* [Task prompt]: Please count how many lines of the data include the word "emojis". Give only that number in reply.

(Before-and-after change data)
****************************************
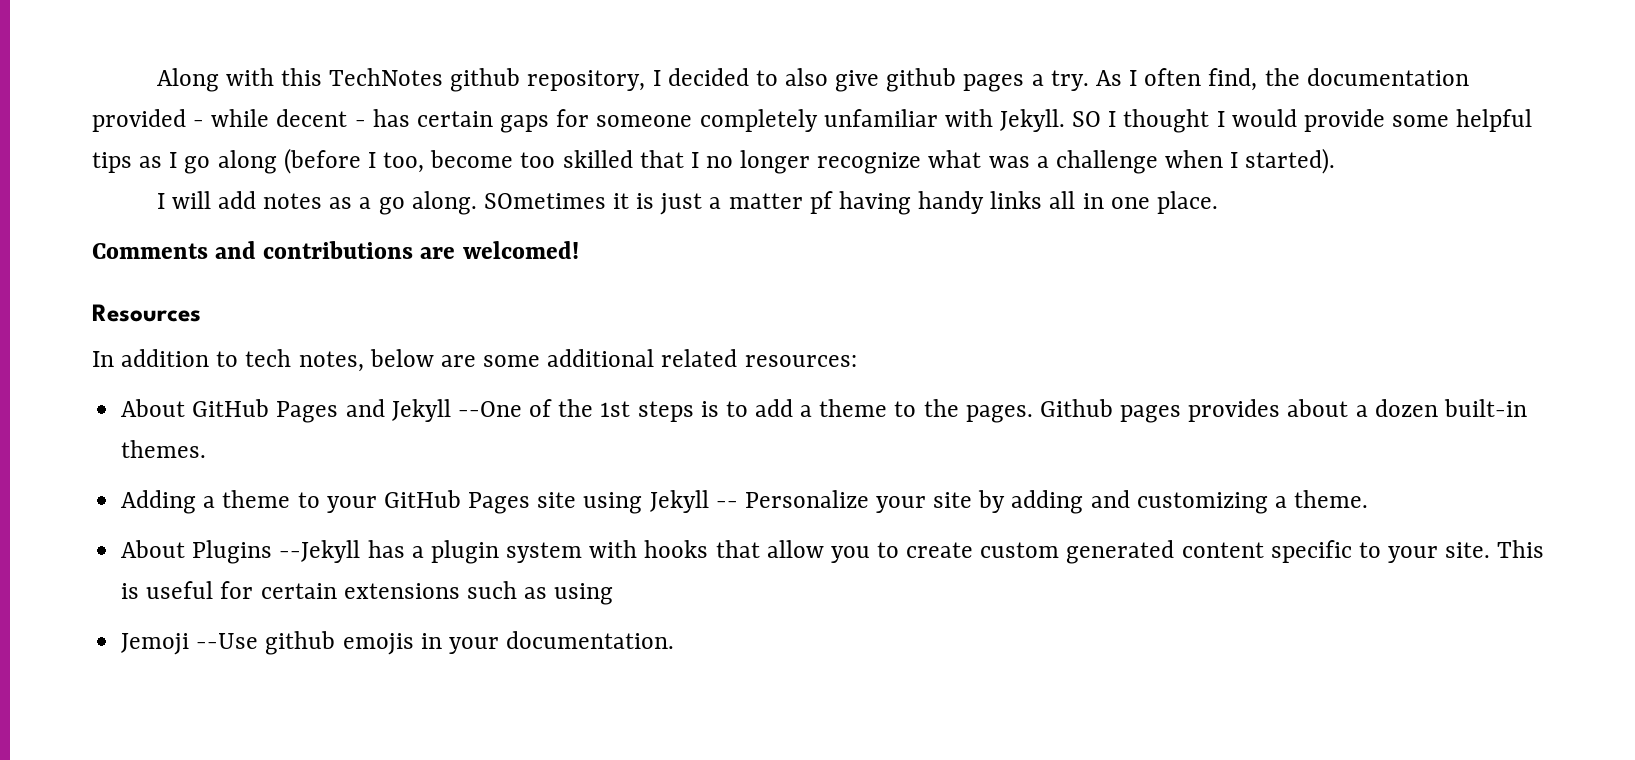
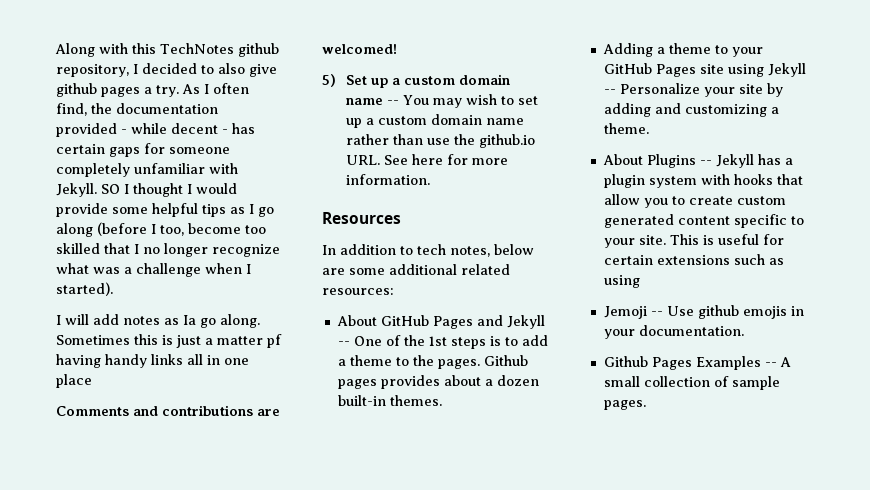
- I will add notes as a go along.
+ I will add notes as Ia go along.
- SOmetimes it is just a matter pf having handy links all in one place.
+ Sometimes this is just a matter pf having handy links all in one place
+ 5) Set up a custom domain name -- You may wish to set up a custom domain name rather than use the github.io URL. See here for more information.
- About GitHub Pages and Jekyll --One of the 1st steps is to add a theme to the pages.
+ About GitHub Pages and Jekyll -- One of the 1st steps is to add a theme to the pages.
- About Plugins --Jekyll has a plugin system with hooks that allow you to create custom generated content specific to your site.
+ About Plugins -- Jekyll has a plugin system with hooks that allow you to create custom generated content specific to your site.
- Jemoji --Use github emojis in your documentation.
+ Jemoji -- Use github emojis in your documentation.
+ Github Pages Examples -- A small collection of sample pages.

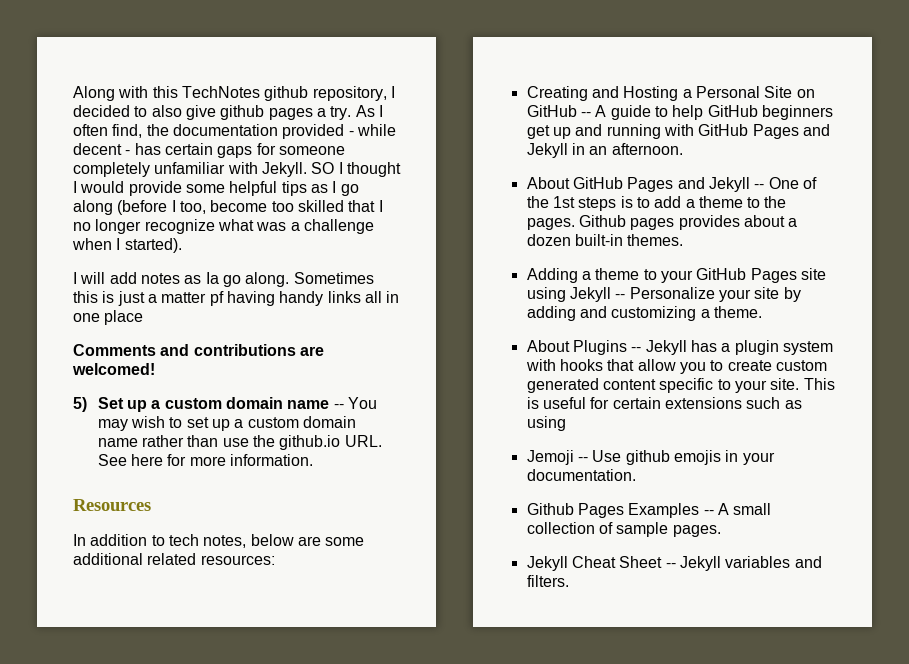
+ Creating and Hosting a Personal Site on GitHub -- A guide to help GitHub beginners get up and running with GitHub Pages and Jekyll in an afternoon.
+ Jekyll Cheat Sheet -- Jekyll variables and filters.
****************************************
* [Task response]: 2